University of Oklahoma - Department of Economics

Date Written: August 19, 2020

Abstract

This paper empirically documents a number of stylized facts of international debt and equity flows and theoretically investigates the roles of these two financial assets in international risk sharing. Using a data set of debt and equity flows since 1970 for a sample of 104 countries, I find that international debt and equity flows have become increasingly volatile in the past decades due to the increased world financial integration.
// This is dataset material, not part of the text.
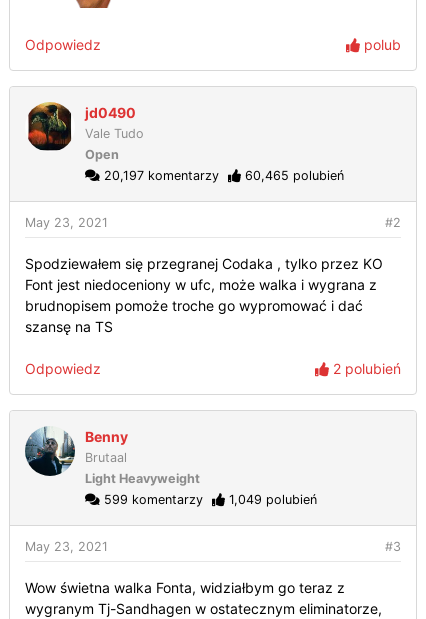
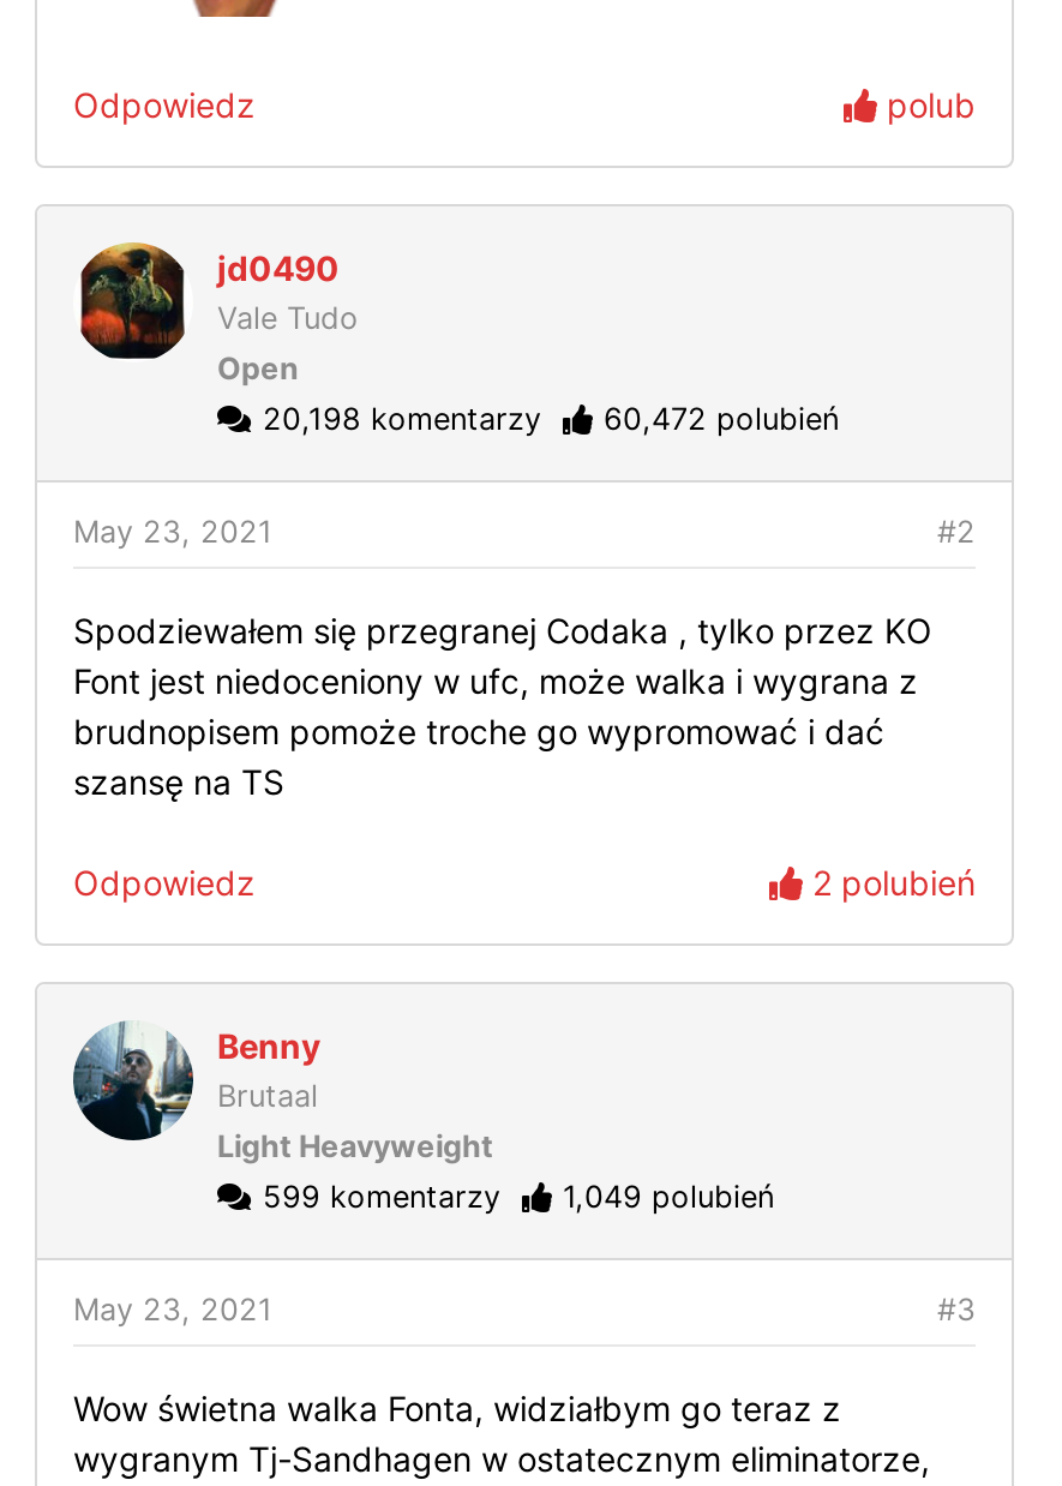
[100,168,219,182] 20,197 komentarzy -> [253,402,541,438] 20,198 komentarzy
[241,168,344,182] 60,465 polubień -> [594,402,839,438] 60,472 polubień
In addition, there is a negative correlation between debt and equity flows and such negative correlation has become stronger over time. Using a simple two-country model with international capital flows, I show that negatively correlated debt and equity flows arise as two countries trade equity assets and bond to hedge against income uncertainties. The numerical analysis shows that the model can replicate the dynamics of the volatilities and correlation between debt and equity flows in the data as the financial integration progresses.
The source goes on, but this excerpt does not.